Free Tukwila of casinos | Letter
September 18, 2011 · Updated 10:48 AM
Last February the Tukwila City Council passed Ordinance 2323, establishing Jan. 1, 2016 as the sunset date for casinos in Tukwila. Subsequent pressure from the pro-casino lobby caused some council members to vacillate on that decision. In August, public testimony by citizens prevented the council from rescinding 2323. The compromise, Advisory Measure No. 1, brings this issue to the voters in November, asking if they want to allow casinos in the city or to ban them.
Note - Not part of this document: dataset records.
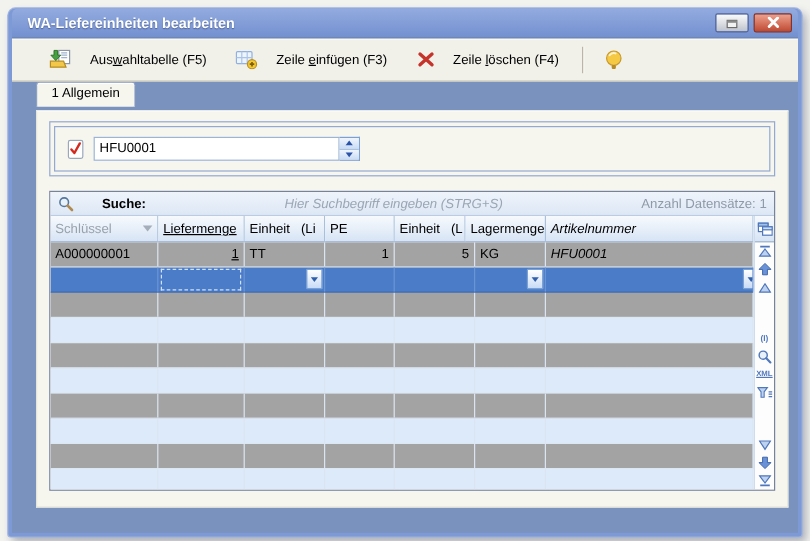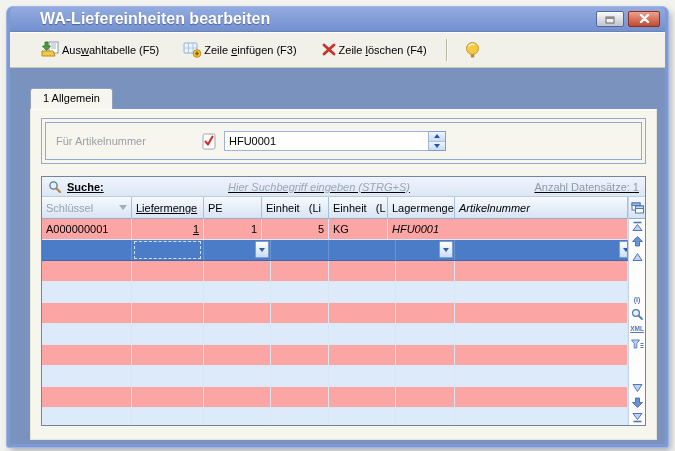--- a/index.html
+++ b/index.html
@@ -28,9 +28,9 @@
     padding:0 5px 0 13px;
   }
   .titlebar .title {
-    flex:1; color:#fff; font-weight:bold; font-size:16px;
+    flex:1; color:#fff; font-weight:bold; font-size:12px;
     text-shadow:0 1px 1px rgba(20,30,70,.45);
-    white-space:nowrap; overflow:hidden;margin-left:17px;
+    white-space:nowrap; overflow:hidden;
   }
   .winbtn {
     height:16px; border-radius:2px; margin-left:4px;

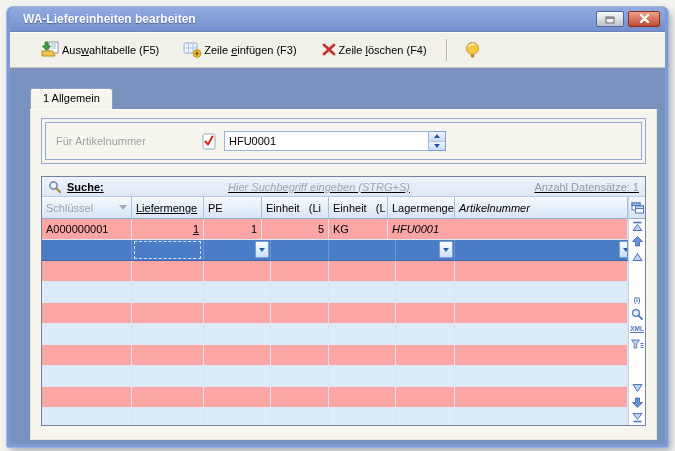--- a/index.html
+++ b/index.html
@@ -53,7 +53,7 @@
     display:flex; align-items:center; padding:0 6px 0 24px;
   }
   .tb-btn {
-    display:flex; align-items:center; gap:2px;
+    display:flex; align-items:center; gap:15px;
     padding:3px 6px; margin-right:10px; border:1px solid transparent;
     border-radius:2px; cursor:default; white-space:nowrap;
   }

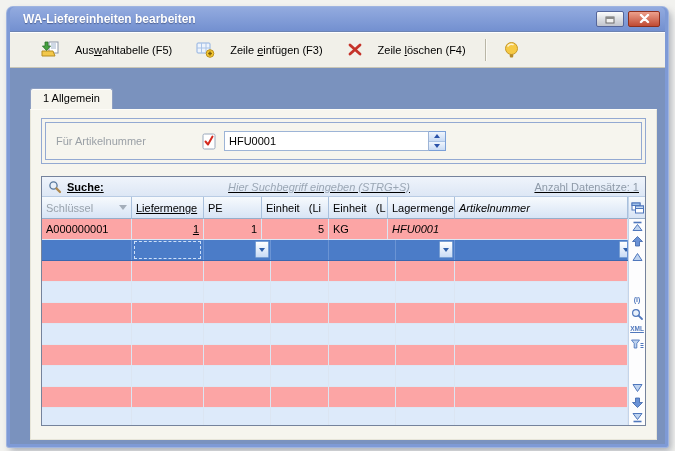--- a/index.html
+++ b/index.html
@@ -61,7 +61,7 @@
   .u { text-decoration:underline; }
 
   
-  .tabstrip { height:41px; display:flex; align-items:flex-end; padding-left:20px; }
+  .tabstrip { height:24px; display:flex; padding-left:20px; }
   .tab {
     background:#f6f5ee; border:1px solid #8fa0c2; border-bottom:none;
     border-radius:3px 3px 0 0; padding:3px 12px 3px 12px; height:21px;

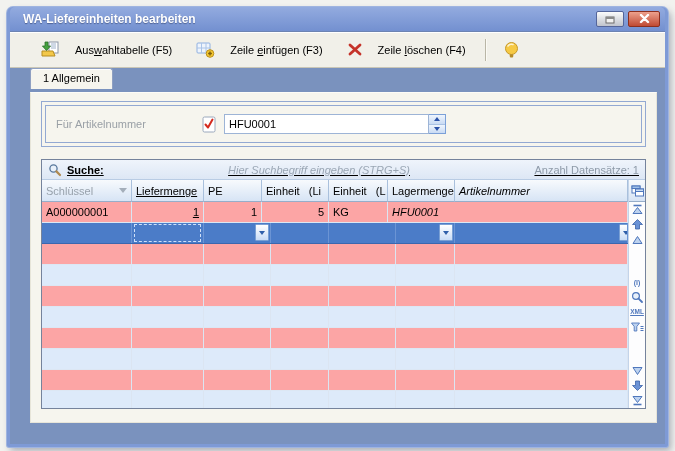--- a/index.html
+++ b/index.html
@@ -225,7 +225,6 @@
 
       <div class="groupbox">
         <div class="groupbox-inner">
-          <span class="fieldlabel">Für Artikelnummer</span>
           <span class="checkdoc">
             <svg width="15" height="17">
               <rect x="1" y="1" width="12" height="15" rx="1.5" fill="#ffffff" stroke="#9aa8bc"></rect>

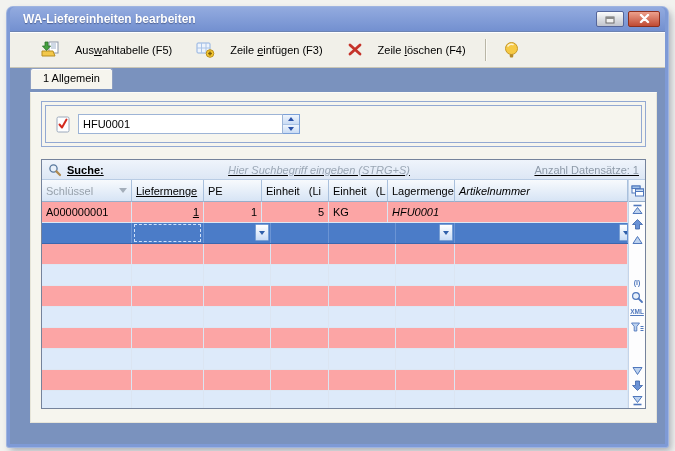--- a/index.html
+++ b/index.html
@@ -94,10 +94,9 @@
     display:flex; flex-direction:column; overflow:hidden;
   }
   .searchrow {
-    height:20px; flex:0 0 20px; display:flex; align-items:center; gap:5px;
+    height:20px; flex:0 0 20px; display:flex; align-items:center; gap:23px;
     background:linear-gradient(#eff4fb,#dde7f5); border-bottom:1px solid #b9cce4;
     padding:0 6px; 
-    text-decoration:underline;
   }
   .searchrow .s-label { font-weight:bold; }
   .searchrow .s-placeholder { flex:1; font-style:italic; color:#9aa6b4; white-space:nowrap; overflow:hidden;text-align:center; }

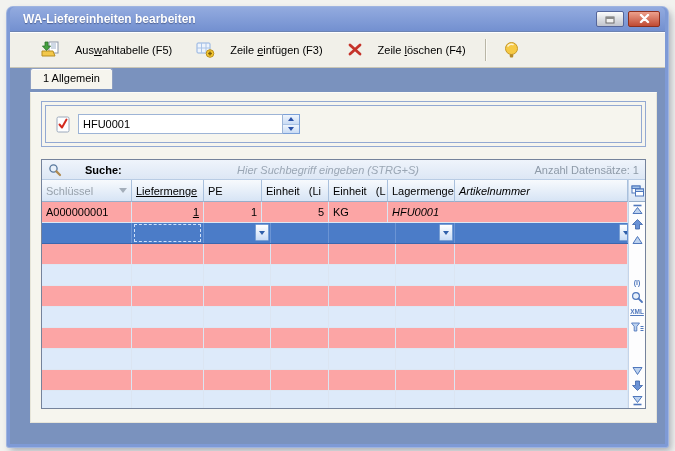--- a/index.html
+++ b/index.html
@@ -263,8 +263,8 @@
                 <span class="sort-tri"></span>
               </div>
               <div class="gh c1"><span>Liefermenge</span></div>
+              <div class="gh c2"><span>Einheit   (Li</span></div>
               <div class="gh c3"><span>PE</span></div>
-              <div class="gh c2"><span>Einheit   (Li</span></div>
               <div class="gh c5"><span>Einheit   (L</span></div>
               <div class="gh c4"><span>Lagermenge</span></div>
               <div class="gh c6"><span>Artikelnummer</span></div>

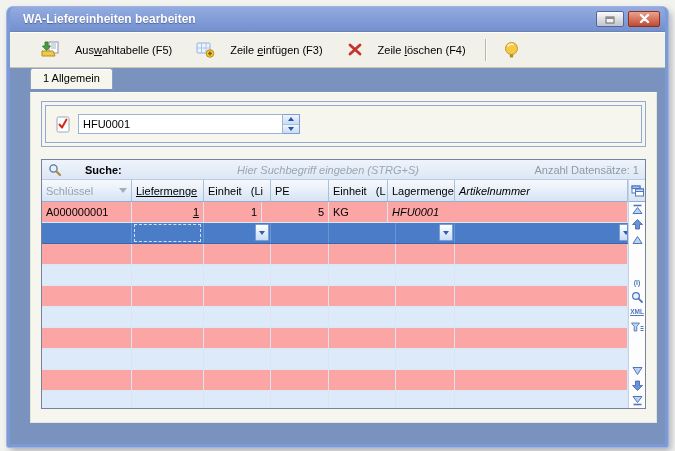--- a/index.html
+++ b/index.html
@@ -115,7 +115,7 @@
   .gh.muted { color:#98a2ac; }
   .sort-tri { width:0; height:0; border-left:4px solid transparent; border-right:4px solid transparent; border-top:5px solid #a4aeba; margin-left:auto; }
 
-  .g-row { display:flex; height:21px; border-bottom:1px solid #dce7f4; background:#fca5a5; }
+  .g-row { display:flex; height:21px; border-bottom:1px solid #dce7f4; background:#a3a3a3; }
   .g-row.stripe { background:#ddeafa; }
   .g-row.selected { background:#4b7cc8; border-bottom-color:#3b67ae; }
   .gc {

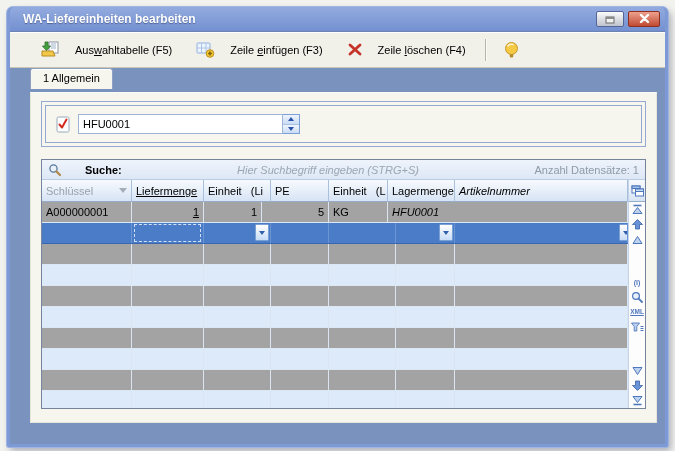--- a/index.html
+++ b/index.html
@@ -273,6 +273,7 @@
             <div class="g-row">
               <div class="gc c0">A000000001</div>
               <div class="gc c1 num">1</div>
+              <div class="gc c2">TT</div>
               <div class="gc c3 num">1</div>
               <div class="gc c4 num">5</div>
               <div class="gc c5">KG</div>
A zoning ordinance has been toyed with, but the city attorney has advised against it. Currently, only the State Gambling Commission has such regulatory powers. Cities that permit mini-casinos, must allow them anywhere food and beverages are served. The city cannot grandfather existing casinos in, nor can they zone them to a particular area of town. Either the casinos must be allowed anywhere a restaurant can locate, or they must not be allowed at all.
If Advisory Measure No. 1 passes and the council upholds it, Tukwila could see a proliferation of casinos, including more on International Boulevard.
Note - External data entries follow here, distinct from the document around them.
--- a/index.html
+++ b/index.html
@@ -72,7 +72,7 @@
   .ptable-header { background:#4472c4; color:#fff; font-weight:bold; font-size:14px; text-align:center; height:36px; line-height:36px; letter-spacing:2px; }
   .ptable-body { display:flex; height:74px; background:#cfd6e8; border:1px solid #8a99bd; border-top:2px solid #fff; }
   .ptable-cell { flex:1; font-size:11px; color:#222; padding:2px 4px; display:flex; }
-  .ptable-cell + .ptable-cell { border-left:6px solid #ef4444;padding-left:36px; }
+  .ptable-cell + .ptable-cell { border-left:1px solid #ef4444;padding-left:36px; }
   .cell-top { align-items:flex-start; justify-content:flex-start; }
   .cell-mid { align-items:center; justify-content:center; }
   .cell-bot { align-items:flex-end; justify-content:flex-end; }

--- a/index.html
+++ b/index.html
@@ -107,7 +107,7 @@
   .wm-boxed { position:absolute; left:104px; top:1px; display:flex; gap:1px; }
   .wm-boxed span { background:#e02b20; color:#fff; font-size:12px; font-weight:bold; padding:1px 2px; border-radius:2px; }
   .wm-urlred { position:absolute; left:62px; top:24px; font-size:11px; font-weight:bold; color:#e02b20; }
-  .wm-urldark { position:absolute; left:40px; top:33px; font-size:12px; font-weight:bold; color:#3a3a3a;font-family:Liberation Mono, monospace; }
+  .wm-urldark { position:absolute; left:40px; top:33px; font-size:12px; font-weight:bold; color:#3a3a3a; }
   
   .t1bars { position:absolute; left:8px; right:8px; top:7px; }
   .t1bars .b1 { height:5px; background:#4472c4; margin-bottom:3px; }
The non-native gambling lobby has submitted bills in the past three legislative sessions without success to allow cities to zone. Why? The powerful native gambling lobby opposes cities having regulatory power. It could result in more non-native casinos as competition. Legislators lack the political will to oppose the tribal gaming.
The Tukwila City Council is now considering another option; tax the existing five casinos 10 percent. A sixth establishment will result in a15 percent tax rate for casinos. More than six will will raise the rate to 20 percent. One citizen astutely remarked, “it’s a double-edged sword. The government soon comes to depend on that added revenue they receive from said taxes, to the point that it becomes a conflict of interest. The tax was levied to discourage an activity deemed undesirable by the community, yet the government is now in a position where the revenue stream they have created gives them incentive to promote the activity.”
Some believe a casino tax should be steep enough to discourage proliferation, yet it could viewed as excessively punitive and open the city to litigation by casinos. The city should not give a mixed message. Either we want casinos, or we don’t.
I believe the city government needs to extricate itself from dependence on a revenue stream so fraught with risk and undesirable entanglement. The group Citizens for a Casino-Free Tukwila has prepared the website, www.FreeTukwila.org, to give more information on this issue.